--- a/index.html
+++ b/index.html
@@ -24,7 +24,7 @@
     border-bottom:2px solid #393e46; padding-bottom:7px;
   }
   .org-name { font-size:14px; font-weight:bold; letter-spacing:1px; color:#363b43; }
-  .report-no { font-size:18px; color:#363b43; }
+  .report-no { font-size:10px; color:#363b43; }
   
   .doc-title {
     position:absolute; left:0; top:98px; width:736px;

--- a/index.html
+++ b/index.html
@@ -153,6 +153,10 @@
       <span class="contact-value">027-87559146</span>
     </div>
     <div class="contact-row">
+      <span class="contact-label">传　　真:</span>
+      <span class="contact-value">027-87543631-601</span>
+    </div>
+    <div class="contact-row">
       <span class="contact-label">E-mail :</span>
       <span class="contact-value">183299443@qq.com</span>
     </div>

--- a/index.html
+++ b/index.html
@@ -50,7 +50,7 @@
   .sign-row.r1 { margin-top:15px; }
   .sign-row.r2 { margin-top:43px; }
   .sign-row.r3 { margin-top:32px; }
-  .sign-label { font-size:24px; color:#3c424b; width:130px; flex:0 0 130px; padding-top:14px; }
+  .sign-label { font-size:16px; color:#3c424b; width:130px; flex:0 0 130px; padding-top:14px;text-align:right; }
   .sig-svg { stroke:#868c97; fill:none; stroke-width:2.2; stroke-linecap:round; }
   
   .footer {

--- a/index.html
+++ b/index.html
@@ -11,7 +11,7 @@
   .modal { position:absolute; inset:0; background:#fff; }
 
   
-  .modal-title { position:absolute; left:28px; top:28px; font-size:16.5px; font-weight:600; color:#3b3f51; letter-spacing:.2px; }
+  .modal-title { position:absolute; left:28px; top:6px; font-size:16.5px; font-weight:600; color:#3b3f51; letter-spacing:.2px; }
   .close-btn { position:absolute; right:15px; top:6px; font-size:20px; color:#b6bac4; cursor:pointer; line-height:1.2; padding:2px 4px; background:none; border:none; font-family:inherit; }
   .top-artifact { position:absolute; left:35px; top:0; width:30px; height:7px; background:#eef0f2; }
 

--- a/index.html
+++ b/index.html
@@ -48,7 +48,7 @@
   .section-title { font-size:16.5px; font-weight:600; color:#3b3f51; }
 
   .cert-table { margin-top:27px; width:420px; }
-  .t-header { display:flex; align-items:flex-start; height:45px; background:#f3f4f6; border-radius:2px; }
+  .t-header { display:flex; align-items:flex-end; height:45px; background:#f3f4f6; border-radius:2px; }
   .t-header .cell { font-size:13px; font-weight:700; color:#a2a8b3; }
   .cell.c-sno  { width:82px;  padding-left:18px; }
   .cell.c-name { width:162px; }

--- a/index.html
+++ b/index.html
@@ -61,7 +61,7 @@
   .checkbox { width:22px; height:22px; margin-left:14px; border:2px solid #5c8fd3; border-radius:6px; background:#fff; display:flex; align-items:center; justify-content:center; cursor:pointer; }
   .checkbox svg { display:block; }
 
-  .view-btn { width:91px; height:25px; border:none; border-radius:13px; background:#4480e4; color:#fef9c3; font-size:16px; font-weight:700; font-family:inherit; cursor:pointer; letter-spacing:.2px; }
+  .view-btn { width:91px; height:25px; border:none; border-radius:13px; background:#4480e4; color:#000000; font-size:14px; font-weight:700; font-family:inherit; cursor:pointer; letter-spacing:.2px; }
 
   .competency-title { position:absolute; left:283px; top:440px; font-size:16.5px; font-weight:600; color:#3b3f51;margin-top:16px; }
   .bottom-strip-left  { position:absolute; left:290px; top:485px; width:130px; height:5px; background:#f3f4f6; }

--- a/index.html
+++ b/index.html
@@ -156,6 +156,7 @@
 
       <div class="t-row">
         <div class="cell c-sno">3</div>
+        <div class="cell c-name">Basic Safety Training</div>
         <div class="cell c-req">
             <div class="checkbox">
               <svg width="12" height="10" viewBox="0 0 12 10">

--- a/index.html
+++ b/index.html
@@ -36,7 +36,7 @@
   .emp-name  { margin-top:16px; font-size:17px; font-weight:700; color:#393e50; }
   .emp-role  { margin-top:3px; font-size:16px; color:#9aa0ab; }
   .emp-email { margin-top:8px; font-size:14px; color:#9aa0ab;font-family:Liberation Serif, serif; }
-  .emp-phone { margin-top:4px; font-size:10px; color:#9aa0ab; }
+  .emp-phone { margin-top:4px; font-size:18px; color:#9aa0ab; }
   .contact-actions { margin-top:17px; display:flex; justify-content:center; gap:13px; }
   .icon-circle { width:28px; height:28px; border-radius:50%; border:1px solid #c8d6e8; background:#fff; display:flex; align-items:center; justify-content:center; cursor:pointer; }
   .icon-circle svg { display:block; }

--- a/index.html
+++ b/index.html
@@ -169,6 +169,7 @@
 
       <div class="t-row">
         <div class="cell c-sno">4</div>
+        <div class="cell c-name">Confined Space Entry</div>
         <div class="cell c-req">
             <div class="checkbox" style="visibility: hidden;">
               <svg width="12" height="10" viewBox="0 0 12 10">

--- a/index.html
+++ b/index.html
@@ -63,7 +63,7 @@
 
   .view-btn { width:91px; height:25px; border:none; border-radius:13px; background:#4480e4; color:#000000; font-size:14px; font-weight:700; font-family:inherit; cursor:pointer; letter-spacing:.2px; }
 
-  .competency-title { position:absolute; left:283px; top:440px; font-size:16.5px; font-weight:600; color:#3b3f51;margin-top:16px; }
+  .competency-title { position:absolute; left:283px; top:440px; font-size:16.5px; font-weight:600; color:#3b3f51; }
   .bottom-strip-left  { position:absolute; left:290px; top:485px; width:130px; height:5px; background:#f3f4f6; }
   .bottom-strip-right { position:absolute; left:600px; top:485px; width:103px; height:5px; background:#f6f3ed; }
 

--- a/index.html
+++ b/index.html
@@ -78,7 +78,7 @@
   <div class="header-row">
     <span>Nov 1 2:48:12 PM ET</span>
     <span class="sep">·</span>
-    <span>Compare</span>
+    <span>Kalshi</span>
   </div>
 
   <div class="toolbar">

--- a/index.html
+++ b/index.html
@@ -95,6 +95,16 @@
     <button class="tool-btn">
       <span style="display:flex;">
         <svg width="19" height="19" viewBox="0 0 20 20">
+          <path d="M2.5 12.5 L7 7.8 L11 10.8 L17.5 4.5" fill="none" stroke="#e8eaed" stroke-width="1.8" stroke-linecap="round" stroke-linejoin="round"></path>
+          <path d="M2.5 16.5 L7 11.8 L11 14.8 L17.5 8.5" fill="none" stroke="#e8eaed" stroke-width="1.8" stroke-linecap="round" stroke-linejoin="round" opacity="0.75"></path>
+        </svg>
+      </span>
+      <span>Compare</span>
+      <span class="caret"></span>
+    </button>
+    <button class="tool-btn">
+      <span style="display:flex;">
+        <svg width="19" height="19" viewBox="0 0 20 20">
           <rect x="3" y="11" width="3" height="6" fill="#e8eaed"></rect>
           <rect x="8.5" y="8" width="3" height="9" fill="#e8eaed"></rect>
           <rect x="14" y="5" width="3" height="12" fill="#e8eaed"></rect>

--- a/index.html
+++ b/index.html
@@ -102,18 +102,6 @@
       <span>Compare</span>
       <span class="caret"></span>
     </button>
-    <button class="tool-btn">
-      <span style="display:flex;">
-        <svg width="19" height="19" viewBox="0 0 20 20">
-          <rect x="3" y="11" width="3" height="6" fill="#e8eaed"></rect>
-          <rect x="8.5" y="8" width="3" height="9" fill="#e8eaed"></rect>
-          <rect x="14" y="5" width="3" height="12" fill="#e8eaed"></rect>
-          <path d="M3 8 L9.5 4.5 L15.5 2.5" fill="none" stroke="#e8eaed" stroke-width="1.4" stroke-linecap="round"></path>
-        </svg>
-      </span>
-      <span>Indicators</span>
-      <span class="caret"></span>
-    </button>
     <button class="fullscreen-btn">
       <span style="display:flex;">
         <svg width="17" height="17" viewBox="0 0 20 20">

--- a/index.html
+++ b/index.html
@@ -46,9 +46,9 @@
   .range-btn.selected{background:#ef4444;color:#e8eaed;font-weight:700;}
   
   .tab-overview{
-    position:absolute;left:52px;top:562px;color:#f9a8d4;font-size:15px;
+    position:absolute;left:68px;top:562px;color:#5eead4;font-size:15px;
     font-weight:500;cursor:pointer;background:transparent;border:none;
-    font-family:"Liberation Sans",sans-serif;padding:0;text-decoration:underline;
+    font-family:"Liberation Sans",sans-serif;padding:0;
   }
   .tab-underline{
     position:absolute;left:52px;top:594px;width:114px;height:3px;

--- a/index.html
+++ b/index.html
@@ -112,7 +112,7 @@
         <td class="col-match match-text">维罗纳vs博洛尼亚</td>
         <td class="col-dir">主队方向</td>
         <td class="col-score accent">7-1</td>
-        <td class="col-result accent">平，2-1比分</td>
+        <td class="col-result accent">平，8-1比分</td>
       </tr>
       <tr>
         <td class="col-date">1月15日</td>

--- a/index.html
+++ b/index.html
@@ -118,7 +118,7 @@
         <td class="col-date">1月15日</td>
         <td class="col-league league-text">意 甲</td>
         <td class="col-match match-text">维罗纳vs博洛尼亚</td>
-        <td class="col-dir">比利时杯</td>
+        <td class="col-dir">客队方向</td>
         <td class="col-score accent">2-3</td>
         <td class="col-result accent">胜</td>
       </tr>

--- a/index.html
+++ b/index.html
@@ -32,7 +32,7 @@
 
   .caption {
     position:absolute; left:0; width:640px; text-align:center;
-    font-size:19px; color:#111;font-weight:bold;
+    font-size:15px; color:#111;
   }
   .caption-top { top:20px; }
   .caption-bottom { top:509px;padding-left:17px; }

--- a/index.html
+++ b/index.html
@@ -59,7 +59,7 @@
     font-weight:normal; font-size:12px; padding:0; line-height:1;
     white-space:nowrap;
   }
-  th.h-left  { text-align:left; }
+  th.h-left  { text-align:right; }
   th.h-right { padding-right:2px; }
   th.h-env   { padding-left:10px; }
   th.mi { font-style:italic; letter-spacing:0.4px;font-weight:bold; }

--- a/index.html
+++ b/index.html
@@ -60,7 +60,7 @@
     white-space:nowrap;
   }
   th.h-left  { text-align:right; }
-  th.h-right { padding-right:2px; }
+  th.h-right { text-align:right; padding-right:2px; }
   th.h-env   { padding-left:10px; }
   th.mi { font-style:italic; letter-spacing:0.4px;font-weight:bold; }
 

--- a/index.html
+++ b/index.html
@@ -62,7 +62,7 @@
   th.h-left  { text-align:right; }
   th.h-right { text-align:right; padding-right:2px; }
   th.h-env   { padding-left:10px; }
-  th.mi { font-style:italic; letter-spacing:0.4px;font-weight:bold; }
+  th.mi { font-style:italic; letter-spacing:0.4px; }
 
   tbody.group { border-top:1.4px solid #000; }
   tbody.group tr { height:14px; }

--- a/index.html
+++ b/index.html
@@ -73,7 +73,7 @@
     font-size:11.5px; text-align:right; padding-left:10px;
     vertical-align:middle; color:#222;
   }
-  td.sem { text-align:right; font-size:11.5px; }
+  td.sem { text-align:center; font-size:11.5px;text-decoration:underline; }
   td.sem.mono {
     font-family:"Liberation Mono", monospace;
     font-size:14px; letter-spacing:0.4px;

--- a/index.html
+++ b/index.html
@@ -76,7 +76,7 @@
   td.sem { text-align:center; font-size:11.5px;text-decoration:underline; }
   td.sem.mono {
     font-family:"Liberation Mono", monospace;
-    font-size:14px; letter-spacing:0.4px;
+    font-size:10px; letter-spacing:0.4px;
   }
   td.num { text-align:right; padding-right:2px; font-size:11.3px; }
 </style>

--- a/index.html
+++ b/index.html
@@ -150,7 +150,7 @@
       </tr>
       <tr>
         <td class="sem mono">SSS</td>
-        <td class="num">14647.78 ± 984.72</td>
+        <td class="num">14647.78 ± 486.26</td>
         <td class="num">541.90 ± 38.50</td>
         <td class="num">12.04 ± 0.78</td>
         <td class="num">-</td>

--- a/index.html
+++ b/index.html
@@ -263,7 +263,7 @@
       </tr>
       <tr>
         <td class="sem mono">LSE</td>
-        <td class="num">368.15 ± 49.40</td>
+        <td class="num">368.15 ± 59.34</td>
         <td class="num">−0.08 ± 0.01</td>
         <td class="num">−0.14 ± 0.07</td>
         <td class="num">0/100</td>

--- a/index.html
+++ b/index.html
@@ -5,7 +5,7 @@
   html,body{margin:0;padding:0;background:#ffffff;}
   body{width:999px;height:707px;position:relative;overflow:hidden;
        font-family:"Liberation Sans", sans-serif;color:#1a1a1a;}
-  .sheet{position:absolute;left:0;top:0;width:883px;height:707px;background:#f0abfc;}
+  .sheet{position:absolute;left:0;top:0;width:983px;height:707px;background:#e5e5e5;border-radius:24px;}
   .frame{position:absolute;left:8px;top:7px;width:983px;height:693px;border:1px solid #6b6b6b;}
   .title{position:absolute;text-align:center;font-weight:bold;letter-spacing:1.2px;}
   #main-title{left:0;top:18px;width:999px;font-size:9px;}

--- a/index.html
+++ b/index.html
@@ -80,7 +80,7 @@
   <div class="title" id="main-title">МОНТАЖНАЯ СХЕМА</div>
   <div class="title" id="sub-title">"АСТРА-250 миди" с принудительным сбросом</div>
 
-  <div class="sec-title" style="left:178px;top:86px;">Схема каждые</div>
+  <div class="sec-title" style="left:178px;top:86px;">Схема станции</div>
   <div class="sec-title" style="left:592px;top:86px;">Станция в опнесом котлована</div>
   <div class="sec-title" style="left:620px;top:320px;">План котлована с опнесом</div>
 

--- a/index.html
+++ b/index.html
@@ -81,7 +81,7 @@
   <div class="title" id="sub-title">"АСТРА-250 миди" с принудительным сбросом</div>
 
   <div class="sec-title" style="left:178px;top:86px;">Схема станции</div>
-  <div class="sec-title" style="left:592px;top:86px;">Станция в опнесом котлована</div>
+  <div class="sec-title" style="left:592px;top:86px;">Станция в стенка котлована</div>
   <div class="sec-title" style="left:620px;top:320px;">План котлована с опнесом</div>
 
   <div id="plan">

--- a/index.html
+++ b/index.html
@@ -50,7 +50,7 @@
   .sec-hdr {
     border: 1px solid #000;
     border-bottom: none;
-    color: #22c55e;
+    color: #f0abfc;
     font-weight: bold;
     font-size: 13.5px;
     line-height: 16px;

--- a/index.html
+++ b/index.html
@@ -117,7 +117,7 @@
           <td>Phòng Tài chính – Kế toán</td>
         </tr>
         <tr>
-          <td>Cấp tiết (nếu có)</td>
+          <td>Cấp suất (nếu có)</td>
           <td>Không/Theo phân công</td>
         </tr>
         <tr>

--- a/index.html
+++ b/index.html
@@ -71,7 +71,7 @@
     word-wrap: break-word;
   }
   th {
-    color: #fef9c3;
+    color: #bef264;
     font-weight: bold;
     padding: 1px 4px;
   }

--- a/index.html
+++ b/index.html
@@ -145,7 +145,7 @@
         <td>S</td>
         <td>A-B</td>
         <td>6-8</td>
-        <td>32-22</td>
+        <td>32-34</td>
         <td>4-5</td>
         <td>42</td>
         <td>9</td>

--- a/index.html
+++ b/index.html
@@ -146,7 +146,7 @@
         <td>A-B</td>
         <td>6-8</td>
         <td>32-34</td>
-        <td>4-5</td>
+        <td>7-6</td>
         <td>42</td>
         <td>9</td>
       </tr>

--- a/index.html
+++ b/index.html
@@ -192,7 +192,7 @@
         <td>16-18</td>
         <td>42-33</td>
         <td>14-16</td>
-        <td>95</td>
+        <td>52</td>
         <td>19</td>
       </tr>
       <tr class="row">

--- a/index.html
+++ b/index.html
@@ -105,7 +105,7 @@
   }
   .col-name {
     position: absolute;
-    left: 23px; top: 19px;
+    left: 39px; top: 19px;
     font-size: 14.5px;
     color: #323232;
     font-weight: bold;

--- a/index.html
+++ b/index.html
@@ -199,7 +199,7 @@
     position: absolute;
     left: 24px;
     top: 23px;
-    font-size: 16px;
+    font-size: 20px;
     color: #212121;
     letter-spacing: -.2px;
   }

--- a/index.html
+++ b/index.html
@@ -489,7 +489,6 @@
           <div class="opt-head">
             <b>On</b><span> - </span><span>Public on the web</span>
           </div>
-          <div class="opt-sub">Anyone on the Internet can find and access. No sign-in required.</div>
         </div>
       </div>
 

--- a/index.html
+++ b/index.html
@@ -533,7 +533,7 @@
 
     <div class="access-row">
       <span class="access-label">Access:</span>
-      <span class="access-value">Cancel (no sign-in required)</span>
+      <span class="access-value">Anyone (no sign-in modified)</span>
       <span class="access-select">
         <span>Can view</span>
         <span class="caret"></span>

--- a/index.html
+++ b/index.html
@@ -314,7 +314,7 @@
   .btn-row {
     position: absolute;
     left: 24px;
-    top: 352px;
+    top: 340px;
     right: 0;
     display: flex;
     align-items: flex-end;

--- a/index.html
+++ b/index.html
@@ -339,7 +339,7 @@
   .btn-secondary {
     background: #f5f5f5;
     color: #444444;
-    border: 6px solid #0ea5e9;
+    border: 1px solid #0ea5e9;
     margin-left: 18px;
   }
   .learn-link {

EXERCISE INSTRUCTIONS: Whenever the string "label" turns up in a line above, copy that line out.

REPLY TO THE EXERCISE:
+      <span class="contact-label">传　　真:</span>
       <span class="contact-label">E-mail :</span>
-  .sign-label { font-size:24px; color:#3c424b; width:130px; flex:0 0 130px; padding-top:14px; }
+  .sign-label { font-size:16px; color:#3c424b; width:130px; flex:0 0 130px; padding-top:14px;text-align:right; }
       <span class="access-label">Access:</span>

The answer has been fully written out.